The little store run by his father had all that the mountain people needed. Traveling hucksters provided a small income from eggs and butter. Mark’s mother, Annie, toiled long hours and, sadly, died too soon. She impressed on her children the need for an education. His hard-working father, Claude, was a pillar of the community.

These beginnings gave Mark all that he needed to face the uncertain years of the Great Depression. He joined the National Youth Administration at 16 years old. He worked at Fort Ritchie, where he saw the last of the cavalry regiments!

The world was changing.

As our country plunged into war, Mark joined up. Trained as a paratrooper, he rode a glider into Germany amidst savage enemy fire. He trudged through the snow to relieve the troops at Bastogne in the Battle of the Bulge. This mountain boy, with little education, became a combat engineer, detecting mines, blowing up enemy bridges, and then building pontoon bridges for the allies. He was wounded three times and was ready to be sent to invade Japan when the war was ended by the atomic bombs.
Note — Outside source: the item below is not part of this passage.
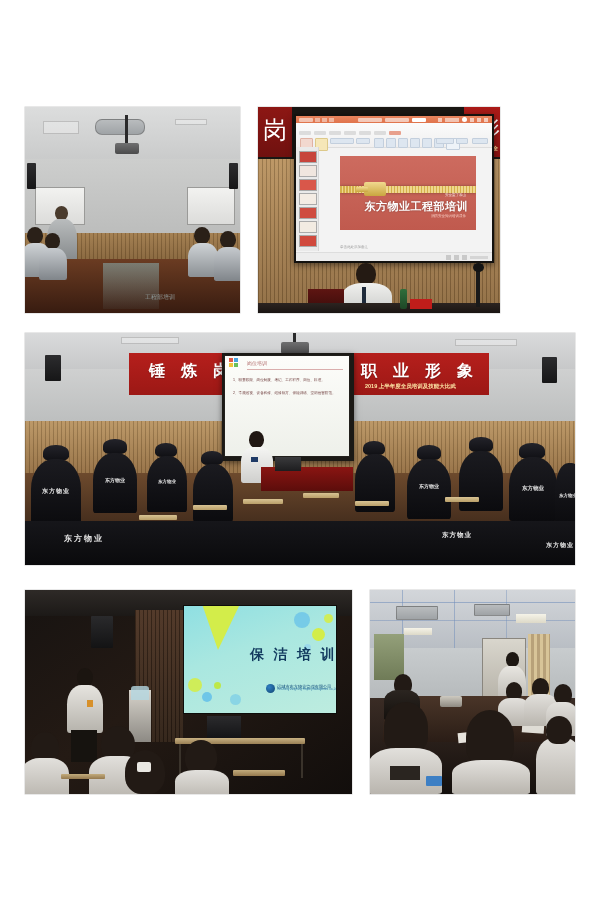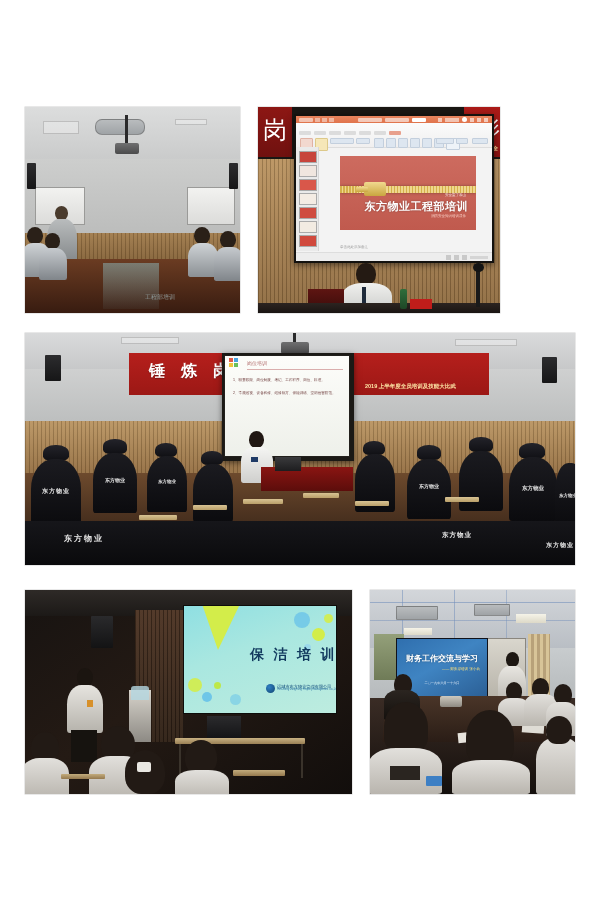"职 业 形 象" div.banner-cn { html: none -> <div>职 业 形 象</div> }
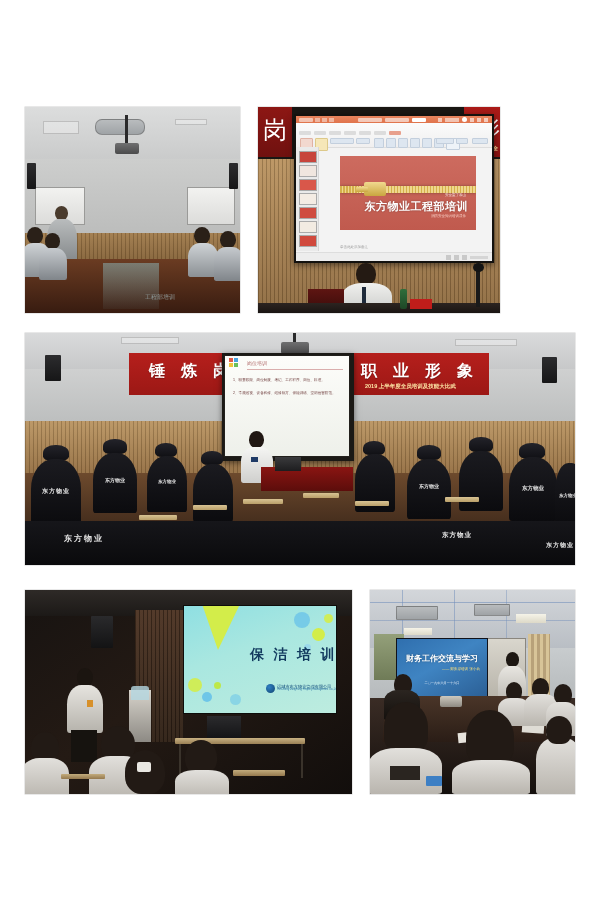"财务工作交流与学习" div.blue-screen { html: <div> <div>财务工作交流与学习</div> <div>—— 财务部培训 张小莉</div> <div>二〇一九年六月一十六日</div> </div> -> none }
Mark came home to his family, and then began his own. He married his beloved Dorothy, who he met picking beans in a field at the home farm. Like other GIs returning home, he began a new life. And like many other combat Veterans—then as now—he suffered from Post-Traumatic Stress Syndrome. However, with drive and ambition, he succeeded, working for many years as a construction project superintendent at such American institutions as the Library of Congress, Camp David, and Site R. But Mark never lost his love of the land. He never lost his pride in being an American.

With his love of history, he wrote and published many articles on local lore and of the people he knew so well. From his writings, others learned about the strength of the people who lived in the hills and hollows of the Catoctin Mountains. To talk to him was to open a history book, with footnotes provided by Dorothy. He shared his own story with the Veterans History Project in 2006. It is fitting that his own history now resides in the Library of Congress, where he had once worked. echoua.com

Mark was a remarkable man—smart, hard-working, devoted to his community and his family. Just as he had fought in the fields of Europe as a young man, he bravely fought his illnesses during his last years, with Dorothy and their children by his side.

One would never mistake his voice for another, “Mark, here….” I would begin. “How’s my gal?” he would ask.  I will miss those phone calls. I will miss the visits I had with Mark and Dorothy. I will miss my friend, Mark Lewis, someone I consider a true American Hero.

Courtesy Photo of Mark Allen Lewis

Photo Courtesy of Ellen Smith

Forrest School opened its doors in the fall of 1882, serving children in the Garfield area, between Wolfsville and Foxville in Frederick County. Located at the intersection of Stottlemyer and Forrest School roads, the school closed its doors in the spring of 1939.